Tunceli de ortadirek bir ailenin ilk çocuğu Sergülüm. Tarihler Sergülüm doğduğunda 1978 yılını gösteriyor. Ailesi ile Erzincan a taşınıyorlar ve ergenliğine burada geçirdiği çocukluğundan sonra ulaşıyor. Sergülüm ün yaşı 16 yaşındayken ailesi yeniden taşınmak için yollara düşüyor, Sergülüm de onların peşinde tabii. Bu kez istikamet yerlerinden, yurtlarından çok uzak bir memleket, Almanya oluyor. Almanya ya yerleşmek elbette Sergülüm için farklı bir avantaj da sağlıyor. Kendi ruhunda kültürleri buluşturuyor ve Sergülüm böyle böyle inşa oluyor. Yurdunun hasreti gönlündeyken doyduğu yerin de kültüründen bir şeyler kapıyor. Müziğin dili olmadığına inandığı için de ruhunun derinliklerini müzikle besliyor, tıpkı Türkiye de yaşadığı zamanlardaki gibi.
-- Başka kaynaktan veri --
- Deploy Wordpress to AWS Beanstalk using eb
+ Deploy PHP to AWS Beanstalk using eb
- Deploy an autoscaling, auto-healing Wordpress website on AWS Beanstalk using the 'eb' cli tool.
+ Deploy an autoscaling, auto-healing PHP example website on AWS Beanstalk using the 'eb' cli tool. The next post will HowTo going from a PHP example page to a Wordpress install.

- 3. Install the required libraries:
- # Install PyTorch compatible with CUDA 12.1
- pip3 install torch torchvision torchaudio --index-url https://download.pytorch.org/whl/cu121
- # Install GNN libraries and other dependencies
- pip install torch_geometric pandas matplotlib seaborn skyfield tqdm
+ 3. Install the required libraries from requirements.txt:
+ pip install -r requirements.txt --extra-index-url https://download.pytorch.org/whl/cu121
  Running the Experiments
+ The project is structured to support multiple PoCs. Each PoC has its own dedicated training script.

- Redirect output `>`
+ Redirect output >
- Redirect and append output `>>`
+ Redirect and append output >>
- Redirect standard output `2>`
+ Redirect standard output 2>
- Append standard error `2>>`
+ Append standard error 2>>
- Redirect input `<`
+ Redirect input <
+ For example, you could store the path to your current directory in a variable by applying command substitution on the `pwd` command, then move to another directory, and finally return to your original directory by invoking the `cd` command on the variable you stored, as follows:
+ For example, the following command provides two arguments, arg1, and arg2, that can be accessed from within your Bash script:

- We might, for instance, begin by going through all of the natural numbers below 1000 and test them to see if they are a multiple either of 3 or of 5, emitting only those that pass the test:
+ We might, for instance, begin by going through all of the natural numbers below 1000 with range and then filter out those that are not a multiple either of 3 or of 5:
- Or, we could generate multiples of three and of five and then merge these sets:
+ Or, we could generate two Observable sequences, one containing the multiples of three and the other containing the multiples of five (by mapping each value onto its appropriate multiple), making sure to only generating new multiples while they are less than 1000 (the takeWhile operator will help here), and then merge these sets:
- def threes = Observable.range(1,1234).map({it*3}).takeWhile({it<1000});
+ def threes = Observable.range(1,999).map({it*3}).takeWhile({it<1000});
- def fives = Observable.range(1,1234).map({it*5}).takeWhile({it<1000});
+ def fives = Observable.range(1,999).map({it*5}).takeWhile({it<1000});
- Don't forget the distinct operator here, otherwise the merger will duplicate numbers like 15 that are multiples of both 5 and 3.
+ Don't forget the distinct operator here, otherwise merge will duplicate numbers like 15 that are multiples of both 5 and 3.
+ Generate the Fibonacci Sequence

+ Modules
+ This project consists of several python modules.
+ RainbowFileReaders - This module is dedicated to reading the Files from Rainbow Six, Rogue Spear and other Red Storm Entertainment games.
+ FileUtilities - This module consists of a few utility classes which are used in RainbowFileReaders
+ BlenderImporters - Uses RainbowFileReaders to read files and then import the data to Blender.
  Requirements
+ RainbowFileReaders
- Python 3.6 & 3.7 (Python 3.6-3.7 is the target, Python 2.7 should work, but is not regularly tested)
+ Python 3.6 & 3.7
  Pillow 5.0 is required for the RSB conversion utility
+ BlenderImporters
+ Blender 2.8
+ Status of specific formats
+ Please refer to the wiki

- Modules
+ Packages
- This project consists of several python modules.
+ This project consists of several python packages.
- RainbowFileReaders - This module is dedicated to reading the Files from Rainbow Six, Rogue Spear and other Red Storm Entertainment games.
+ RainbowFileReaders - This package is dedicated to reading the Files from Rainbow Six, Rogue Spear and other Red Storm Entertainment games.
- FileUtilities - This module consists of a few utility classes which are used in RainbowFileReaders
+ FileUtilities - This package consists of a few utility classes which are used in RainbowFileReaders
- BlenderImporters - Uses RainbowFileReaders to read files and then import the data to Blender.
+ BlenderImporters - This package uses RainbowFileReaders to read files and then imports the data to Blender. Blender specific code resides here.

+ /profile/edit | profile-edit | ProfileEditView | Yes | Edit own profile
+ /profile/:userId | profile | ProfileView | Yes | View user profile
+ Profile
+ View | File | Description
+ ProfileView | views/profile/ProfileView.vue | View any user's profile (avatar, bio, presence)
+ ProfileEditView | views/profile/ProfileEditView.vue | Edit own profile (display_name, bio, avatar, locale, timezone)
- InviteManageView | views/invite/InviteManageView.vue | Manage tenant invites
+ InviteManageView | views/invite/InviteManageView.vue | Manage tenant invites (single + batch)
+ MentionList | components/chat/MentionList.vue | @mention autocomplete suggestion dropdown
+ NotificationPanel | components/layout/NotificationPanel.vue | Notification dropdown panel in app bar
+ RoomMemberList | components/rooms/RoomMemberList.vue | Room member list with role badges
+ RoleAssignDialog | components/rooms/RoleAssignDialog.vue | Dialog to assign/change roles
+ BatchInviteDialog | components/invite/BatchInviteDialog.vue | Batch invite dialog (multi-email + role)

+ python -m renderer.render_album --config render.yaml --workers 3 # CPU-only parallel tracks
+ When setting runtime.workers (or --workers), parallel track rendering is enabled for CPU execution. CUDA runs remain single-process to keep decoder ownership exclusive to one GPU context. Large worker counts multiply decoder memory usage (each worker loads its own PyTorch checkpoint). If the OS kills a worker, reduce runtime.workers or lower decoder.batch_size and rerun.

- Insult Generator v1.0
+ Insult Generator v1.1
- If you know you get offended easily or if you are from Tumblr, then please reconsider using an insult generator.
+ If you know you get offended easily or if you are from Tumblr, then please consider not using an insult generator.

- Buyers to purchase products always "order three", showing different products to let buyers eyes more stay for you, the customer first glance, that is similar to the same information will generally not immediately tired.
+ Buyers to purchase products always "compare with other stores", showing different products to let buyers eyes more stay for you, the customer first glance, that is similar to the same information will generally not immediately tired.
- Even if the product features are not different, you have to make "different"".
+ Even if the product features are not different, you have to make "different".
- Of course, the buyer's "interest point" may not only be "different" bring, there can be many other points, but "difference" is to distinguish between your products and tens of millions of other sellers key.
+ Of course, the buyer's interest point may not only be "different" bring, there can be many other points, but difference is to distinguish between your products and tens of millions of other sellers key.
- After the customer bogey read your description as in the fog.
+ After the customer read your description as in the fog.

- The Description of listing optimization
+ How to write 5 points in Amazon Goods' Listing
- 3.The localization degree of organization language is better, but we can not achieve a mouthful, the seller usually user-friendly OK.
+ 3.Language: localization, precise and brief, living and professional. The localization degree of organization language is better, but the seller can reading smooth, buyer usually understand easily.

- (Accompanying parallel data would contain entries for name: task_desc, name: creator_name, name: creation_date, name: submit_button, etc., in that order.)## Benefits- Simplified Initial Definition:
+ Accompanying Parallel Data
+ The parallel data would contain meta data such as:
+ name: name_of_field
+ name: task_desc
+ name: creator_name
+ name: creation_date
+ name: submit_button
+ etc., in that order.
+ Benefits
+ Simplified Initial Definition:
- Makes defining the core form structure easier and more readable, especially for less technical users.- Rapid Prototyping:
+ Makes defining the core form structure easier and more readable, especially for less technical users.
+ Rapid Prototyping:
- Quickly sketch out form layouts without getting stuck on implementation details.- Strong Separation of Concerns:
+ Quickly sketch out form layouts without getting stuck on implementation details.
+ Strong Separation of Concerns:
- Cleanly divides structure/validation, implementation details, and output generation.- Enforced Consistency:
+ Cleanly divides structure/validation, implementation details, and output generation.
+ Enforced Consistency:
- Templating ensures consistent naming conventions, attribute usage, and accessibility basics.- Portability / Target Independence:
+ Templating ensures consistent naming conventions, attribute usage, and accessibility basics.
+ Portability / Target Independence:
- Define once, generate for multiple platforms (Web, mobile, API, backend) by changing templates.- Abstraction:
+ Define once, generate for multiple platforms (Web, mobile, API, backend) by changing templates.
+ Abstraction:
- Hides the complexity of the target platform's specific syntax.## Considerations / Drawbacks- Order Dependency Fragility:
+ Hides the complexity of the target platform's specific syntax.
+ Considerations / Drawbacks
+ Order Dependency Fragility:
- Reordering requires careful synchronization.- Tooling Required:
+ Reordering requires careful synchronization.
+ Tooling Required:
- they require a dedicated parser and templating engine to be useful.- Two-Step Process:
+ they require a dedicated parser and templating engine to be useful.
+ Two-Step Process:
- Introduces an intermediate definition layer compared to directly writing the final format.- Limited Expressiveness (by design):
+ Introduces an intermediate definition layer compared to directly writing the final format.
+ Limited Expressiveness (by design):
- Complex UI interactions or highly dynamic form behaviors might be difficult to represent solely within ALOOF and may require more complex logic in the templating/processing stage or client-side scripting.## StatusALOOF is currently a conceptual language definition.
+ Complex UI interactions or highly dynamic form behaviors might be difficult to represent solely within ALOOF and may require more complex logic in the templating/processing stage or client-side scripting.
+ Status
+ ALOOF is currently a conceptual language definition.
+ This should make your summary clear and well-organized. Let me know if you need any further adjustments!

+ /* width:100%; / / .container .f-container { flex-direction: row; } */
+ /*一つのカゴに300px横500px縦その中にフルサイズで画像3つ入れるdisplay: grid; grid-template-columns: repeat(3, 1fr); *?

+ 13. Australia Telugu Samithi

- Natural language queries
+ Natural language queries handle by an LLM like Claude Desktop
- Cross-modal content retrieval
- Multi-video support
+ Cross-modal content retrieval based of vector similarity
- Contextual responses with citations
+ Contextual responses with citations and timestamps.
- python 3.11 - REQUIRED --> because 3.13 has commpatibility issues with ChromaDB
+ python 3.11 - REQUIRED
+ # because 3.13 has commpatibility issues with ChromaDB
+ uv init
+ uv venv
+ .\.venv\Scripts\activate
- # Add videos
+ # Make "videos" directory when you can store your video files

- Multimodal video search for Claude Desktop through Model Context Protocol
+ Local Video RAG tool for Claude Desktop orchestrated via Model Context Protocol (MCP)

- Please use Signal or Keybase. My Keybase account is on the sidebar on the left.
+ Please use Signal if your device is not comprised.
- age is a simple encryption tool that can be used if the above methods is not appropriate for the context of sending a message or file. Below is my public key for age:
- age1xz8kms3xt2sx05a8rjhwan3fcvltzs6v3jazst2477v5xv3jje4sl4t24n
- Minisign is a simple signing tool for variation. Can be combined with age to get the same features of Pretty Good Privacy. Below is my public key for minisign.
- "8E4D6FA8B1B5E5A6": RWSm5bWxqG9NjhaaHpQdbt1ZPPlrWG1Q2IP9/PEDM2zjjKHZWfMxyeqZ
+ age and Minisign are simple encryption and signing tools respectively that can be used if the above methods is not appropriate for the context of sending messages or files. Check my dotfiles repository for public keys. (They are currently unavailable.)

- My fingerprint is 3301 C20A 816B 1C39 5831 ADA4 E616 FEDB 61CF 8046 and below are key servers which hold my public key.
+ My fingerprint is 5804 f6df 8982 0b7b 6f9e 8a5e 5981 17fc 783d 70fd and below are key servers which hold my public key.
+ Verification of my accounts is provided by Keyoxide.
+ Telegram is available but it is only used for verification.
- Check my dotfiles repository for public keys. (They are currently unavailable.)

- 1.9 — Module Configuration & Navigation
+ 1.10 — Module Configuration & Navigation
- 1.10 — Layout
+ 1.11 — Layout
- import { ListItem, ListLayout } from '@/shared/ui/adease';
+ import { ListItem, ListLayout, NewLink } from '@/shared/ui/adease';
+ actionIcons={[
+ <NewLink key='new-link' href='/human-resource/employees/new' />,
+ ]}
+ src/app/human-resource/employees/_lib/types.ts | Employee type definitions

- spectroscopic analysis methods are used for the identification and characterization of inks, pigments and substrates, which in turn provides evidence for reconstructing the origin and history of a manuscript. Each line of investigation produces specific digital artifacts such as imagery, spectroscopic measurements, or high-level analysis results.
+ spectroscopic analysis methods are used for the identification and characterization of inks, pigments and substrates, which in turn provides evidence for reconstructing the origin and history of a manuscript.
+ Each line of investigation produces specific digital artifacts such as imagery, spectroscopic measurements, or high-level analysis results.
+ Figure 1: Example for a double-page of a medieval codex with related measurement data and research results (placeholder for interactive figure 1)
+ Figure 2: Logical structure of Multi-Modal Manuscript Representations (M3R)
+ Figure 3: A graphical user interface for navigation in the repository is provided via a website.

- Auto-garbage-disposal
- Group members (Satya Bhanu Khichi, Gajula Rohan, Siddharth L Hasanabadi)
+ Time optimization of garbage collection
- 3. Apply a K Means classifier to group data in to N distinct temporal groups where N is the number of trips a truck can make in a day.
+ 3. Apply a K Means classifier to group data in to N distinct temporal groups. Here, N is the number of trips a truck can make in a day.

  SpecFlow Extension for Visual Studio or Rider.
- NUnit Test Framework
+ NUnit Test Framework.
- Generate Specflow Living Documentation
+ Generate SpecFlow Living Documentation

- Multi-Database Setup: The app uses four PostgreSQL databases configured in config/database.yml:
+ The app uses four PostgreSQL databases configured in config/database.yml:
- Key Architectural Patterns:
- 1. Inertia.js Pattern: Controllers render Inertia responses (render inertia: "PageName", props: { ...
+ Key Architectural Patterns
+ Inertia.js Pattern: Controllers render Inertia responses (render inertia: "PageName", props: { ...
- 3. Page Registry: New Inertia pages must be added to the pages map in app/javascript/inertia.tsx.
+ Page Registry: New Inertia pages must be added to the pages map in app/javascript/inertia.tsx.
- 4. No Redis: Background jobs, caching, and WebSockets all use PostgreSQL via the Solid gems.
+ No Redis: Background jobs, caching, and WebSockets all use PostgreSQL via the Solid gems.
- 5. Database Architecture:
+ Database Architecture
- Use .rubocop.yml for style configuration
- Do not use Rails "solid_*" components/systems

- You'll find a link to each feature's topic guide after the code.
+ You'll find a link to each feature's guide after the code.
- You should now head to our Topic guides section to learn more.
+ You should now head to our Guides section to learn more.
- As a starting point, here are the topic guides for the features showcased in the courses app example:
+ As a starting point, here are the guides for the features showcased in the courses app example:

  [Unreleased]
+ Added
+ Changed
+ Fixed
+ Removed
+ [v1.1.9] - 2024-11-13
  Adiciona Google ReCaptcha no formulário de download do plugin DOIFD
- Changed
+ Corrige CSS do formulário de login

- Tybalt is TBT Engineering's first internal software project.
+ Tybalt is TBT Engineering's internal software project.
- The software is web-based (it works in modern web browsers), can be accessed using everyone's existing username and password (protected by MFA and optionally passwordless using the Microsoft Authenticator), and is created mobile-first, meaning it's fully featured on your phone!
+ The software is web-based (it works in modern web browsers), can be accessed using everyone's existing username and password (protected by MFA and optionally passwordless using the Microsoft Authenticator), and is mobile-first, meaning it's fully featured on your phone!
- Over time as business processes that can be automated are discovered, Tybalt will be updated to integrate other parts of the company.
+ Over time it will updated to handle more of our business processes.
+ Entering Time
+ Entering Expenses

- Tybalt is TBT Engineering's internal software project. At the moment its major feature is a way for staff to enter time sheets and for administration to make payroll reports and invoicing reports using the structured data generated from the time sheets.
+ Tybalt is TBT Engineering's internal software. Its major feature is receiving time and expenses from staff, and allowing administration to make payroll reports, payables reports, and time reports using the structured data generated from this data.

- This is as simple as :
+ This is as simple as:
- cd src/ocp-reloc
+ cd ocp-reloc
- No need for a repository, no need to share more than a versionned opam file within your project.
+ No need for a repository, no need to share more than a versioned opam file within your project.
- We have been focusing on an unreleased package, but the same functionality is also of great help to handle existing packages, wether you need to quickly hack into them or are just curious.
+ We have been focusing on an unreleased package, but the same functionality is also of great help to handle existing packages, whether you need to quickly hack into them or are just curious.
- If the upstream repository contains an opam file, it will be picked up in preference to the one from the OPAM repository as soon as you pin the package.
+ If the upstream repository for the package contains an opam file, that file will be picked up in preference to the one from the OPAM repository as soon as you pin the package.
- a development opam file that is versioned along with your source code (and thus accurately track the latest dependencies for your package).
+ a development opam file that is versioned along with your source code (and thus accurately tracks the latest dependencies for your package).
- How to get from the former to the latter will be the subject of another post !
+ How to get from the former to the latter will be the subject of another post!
Sanatla iç içe olan bir ailenin ferdi olmak Sergülüm ün kısa sürede kendi yeteneklerini keşfetmesini sağlıyor. Babası eline sazını alıyor, annesi sesi ile güfteler ve besteleri incelikle buluşturuyor. Sergülüm de hiç vazgeçmediği yazma eylemine ailesinin ruhunu da alarak girişiyor. Daha sonra bu yazılanların notaların diliyle konuşmaya başlamaları hiç sürpriz olmuyor.

 

Şimdilerde Sergülüm sanatın tam olarak içine yerleşmiş durumda. İlk olarak sözü ve müziği kendisine ait Aşkı Yeniden Yazdım ile müzik piyasasına adımını atmış. Daha sonra ise onu yine kendisine ait olan Her Sözüm Sen izlemiş. Aileden gelen müzik tutkusunu kendi iç dünyasıyla harmanlayan sanatçı dinleyicilerinin beğenisini şimdiden kazanmış. Ayrıca Sergülüm müziğin evrensel bir etkinlik olduğuna inanan sanatçılardan da biri.